### Problem requirements
Scan the listing beneath this sentence. Report each line with the word "table".

### Source records
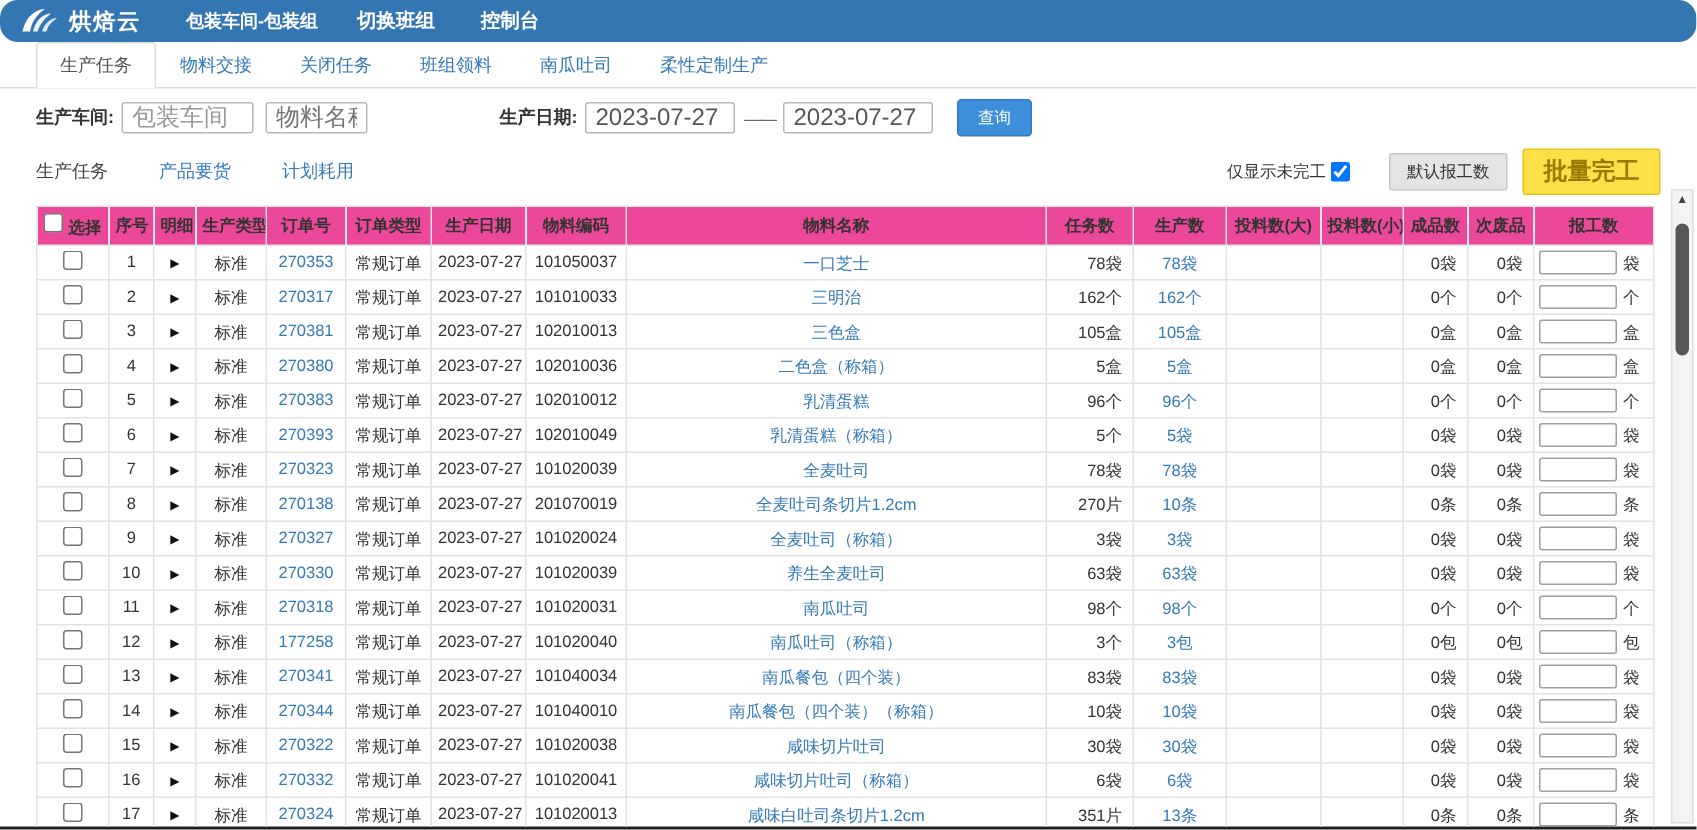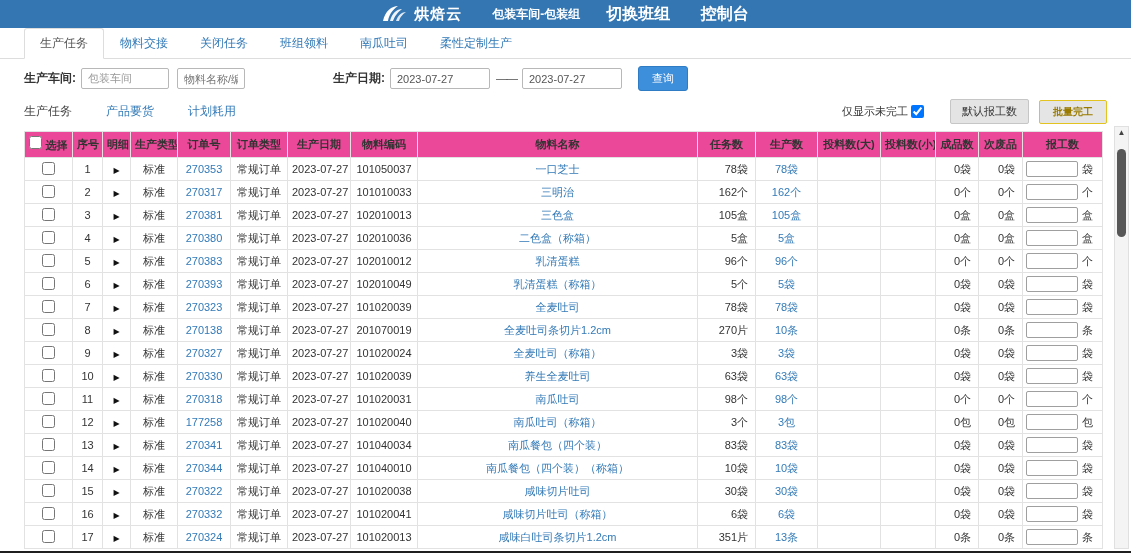--- a/index.html
+++ b/index.html
@@ -11,7 +11,7 @@
   }
   
   .navbar { height:28px; background:#3476b2; color:#fff; display:flex;
-    align-items:center; justify-content:center; padding:0 14px; }
+    align-items:center; justify-content:flex-start; padding:0 14px;border-radius:12px; }
   .nav-left { display:flex; align-items:center; }
   .brand { font-size:15px; font-weight:bold; letter-spacing:1px; margin-left:6px; }
   .workshop { font-size:12px; font-weight:bold; margin-left:30px; }

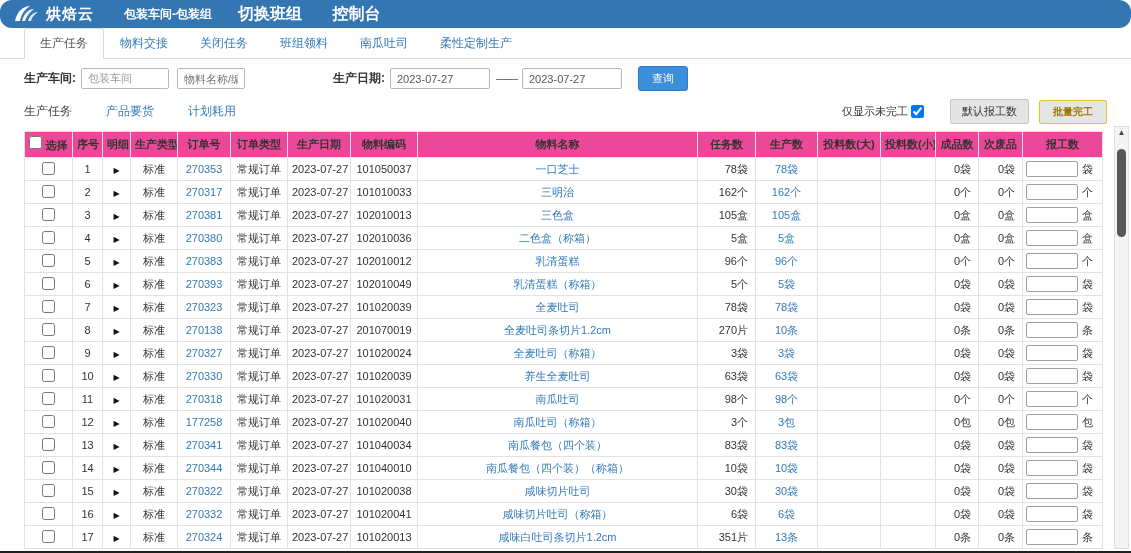--- a/index.html
+++ b/index.html
@@ -15,7 +15,7 @@
   .nav-left { display:flex; align-items:center; }
   .brand { font-size:15px; font-weight:bold; letter-spacing:1px; margin-left:6px; }
   .workshop { font-size:12px; font-weight:bold; margin-left:30px; }
-  .nav-right a { color:#fff; font-size:16px; font-weight:bold; margin-left:26px;
+  .nav-right a { color:#fff; font-size:13px; font-weight:bold; margin-left:26px;
     text-decoration:none; cursor:pointer; }
   
   .main-tabs { display:flex; align-items:flex-end; padding:4px 24px 0 24px;

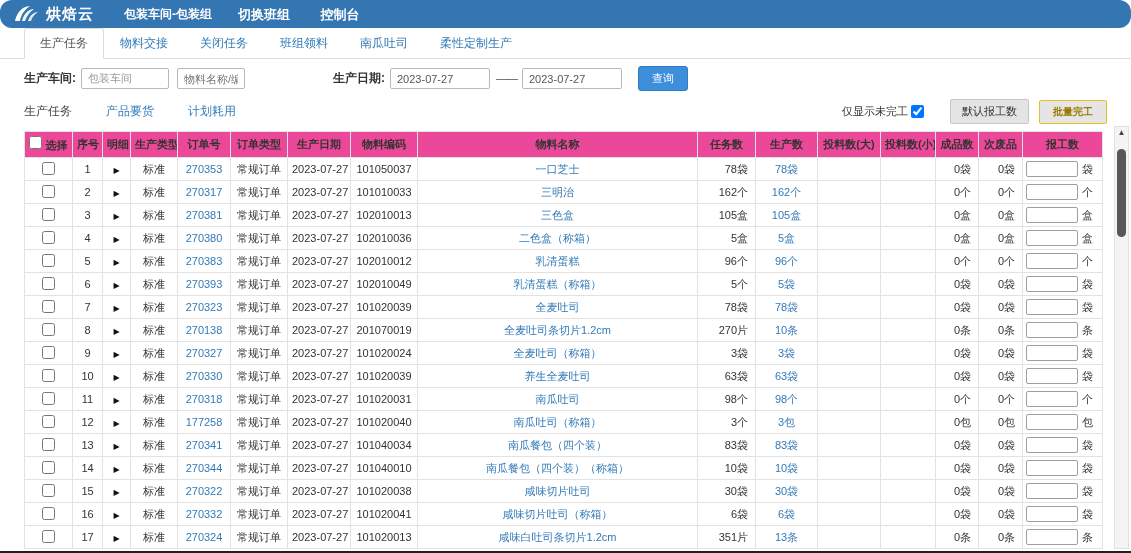--- a/index.html
+++ b/index.html
@@ -28,7 +28,7 @@
   .filter-row { display:flex; align-items:center; padding:7px 24px 6px; font-size:12px; }
   .filter-row label { font-weight:bold; color:#333; margin-right:5px; }
   .filter-row input { height:21px; border:1px solid #b8b8b8; border-radius:2px;
-    padding:0 6px; font-size:11px; color:#555; outline:none; }
+    padding:0 6px; font-size:16px; color:#555; outline:none; }
   .inp-workshop { width:88px; color:#999 !important; margin-right:8px; }
   .inp-material { width:68px; }
   .date-label { margin-left:88px; }

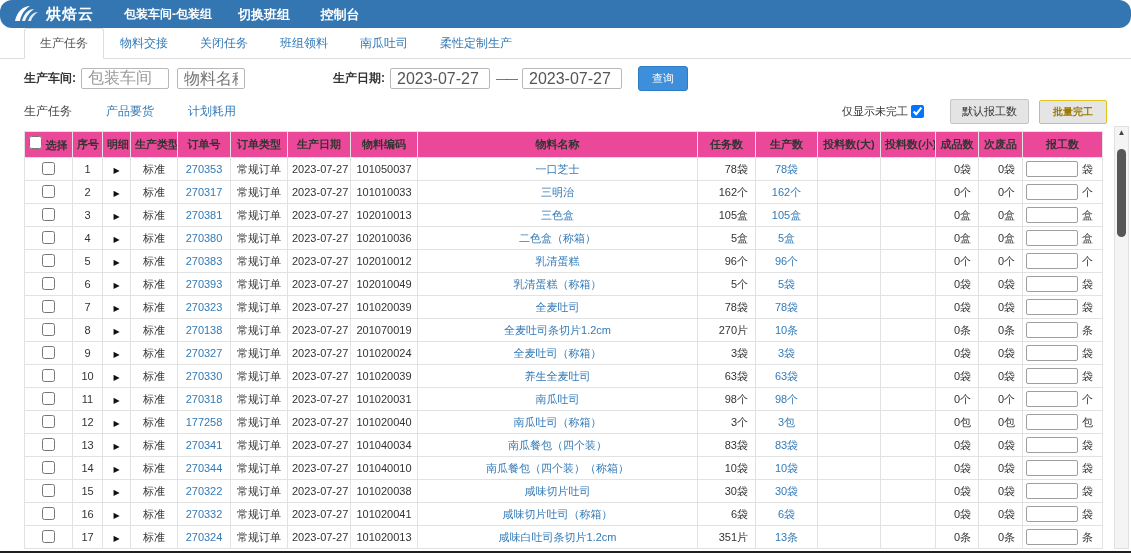--- a/index.html
+++ b/index.html
@@ -47,8 +47,8 @@
   .toolbar-right input[type=checkbox] { margin-right:26px; }
   .btn-default { background:#e4e4e4; border:1px solid #c6c6c6; color:#333;
     font-size:11px; padding:4px 11px; border-radius:2px; cursor:pointer; margin-right:10px; }
-  .btn-warning { background:#e5e5e5; border:1px solid #e2c31f; color:#9a7b00;
-    font-size:10px; padding:4px 13px; border-radius:2px; cursor:pointer; font-weight:bold;text-align:right; }
+  .btn-warning { background:#fde047; border:1px solid #e2c31f; color:#9a7b00;
+    font-size:16px; padding:4px 13px; border-radius:2px; cursor:pointer; font-weight:bold;text-align:right; }
   
   .table-wrap { margin-left:24px; width:1078px; }
   table { border-collapse:collapse; table-layout:fixed; width:1078px; font-size:11px; }

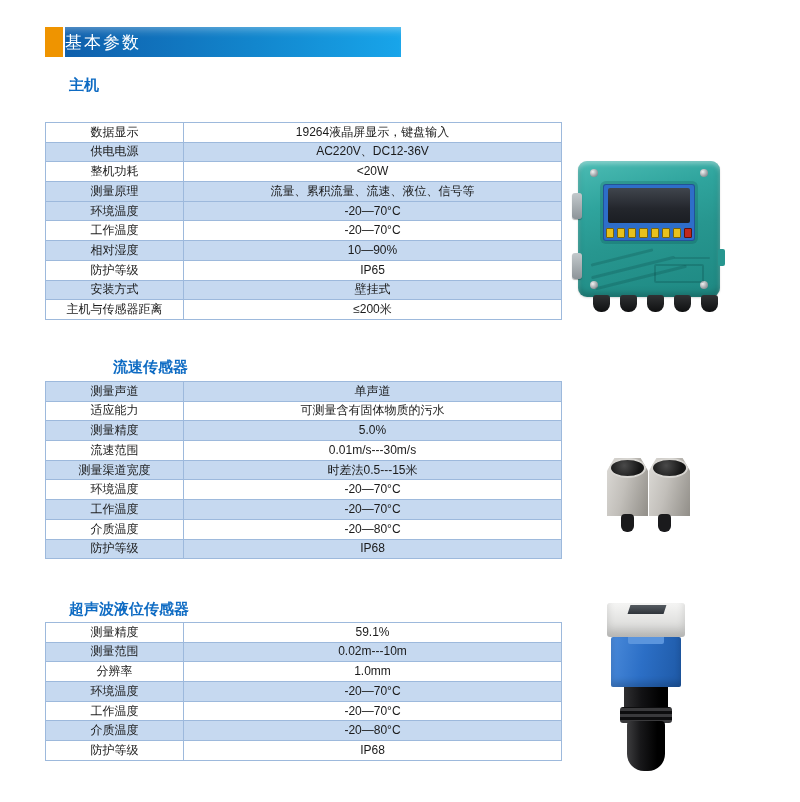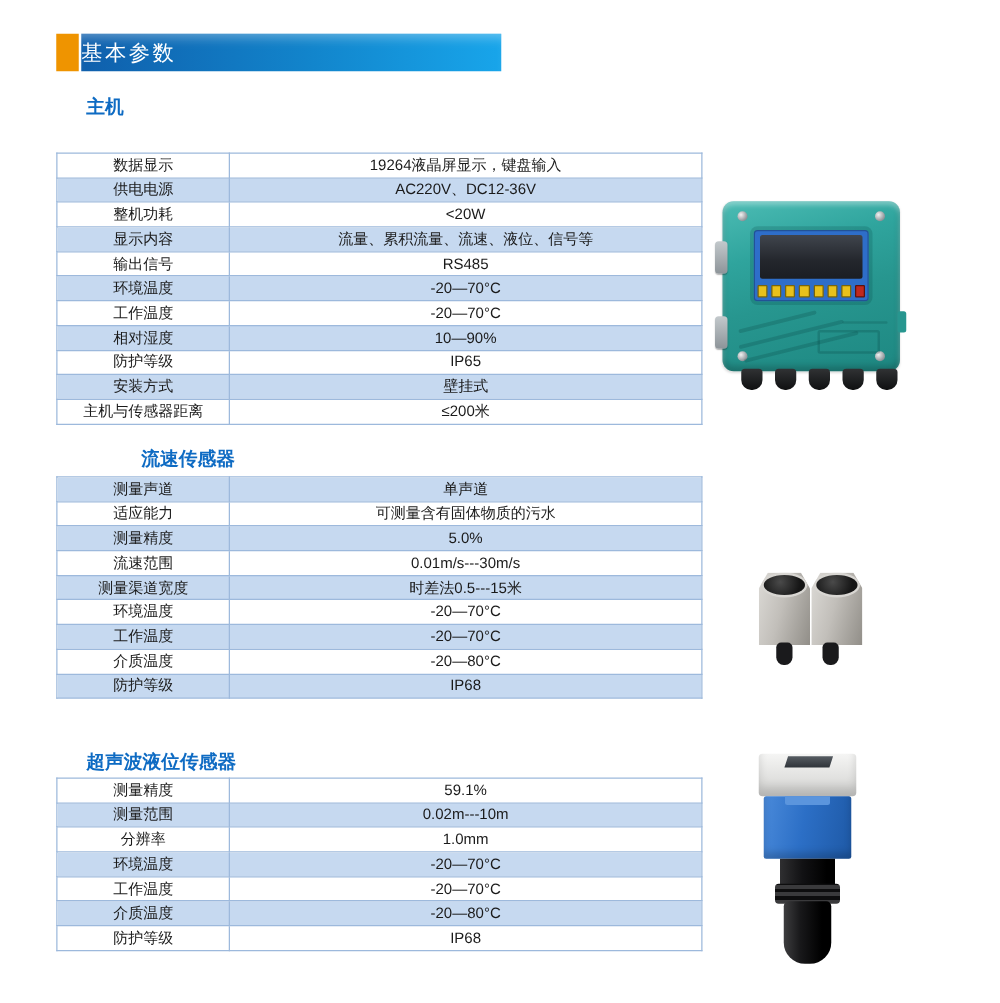--- a/index.html
+++ b/index.html
@@ -116,7 +116,7 @@
           <td>&lt;20W</td>
         </tr>
       <tr class="alt">
-          <td>显示内容</td>
+          <td>测量原理</td>
           <td>流量、累积流量、流速、液位、信号等</td>
         </tr>
       <tr>

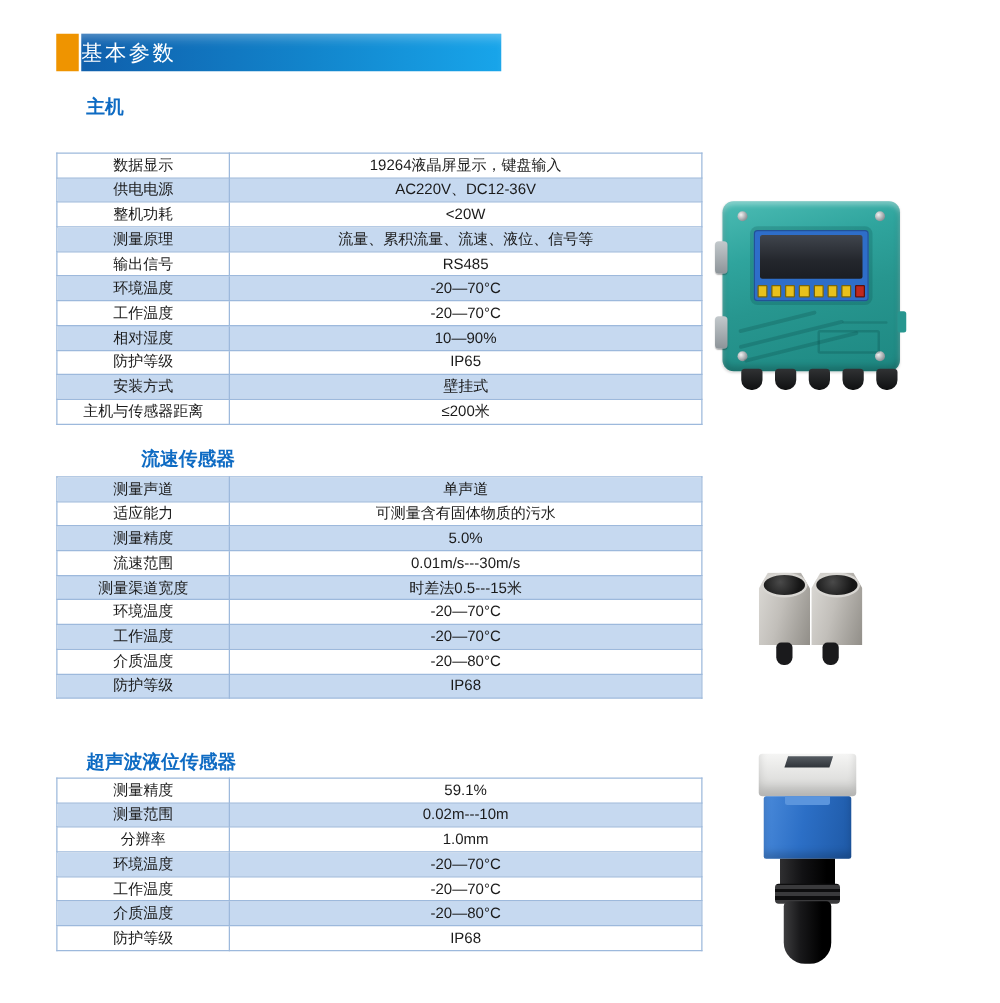--- a/index.html
+++ b/index.html
@@ -119,10 +119,6 @@
           <td>测量原理</td>
           <td>流量、累积流量、流速、液位、信号等</td>
         </tr>
-      <tr>
-          <td>输出信号</td>
-          <td>RS485</td>
-        </tr>
       <tr class="alt">
           <td>环境温度</td>
           <td>-20—70°C</td>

### Written answer
   .table-wrap { margin-left:24px; width:1078px; }
   table { border-collapse:collapse; table-layout:fixed; width:1078px; font-size:11px; }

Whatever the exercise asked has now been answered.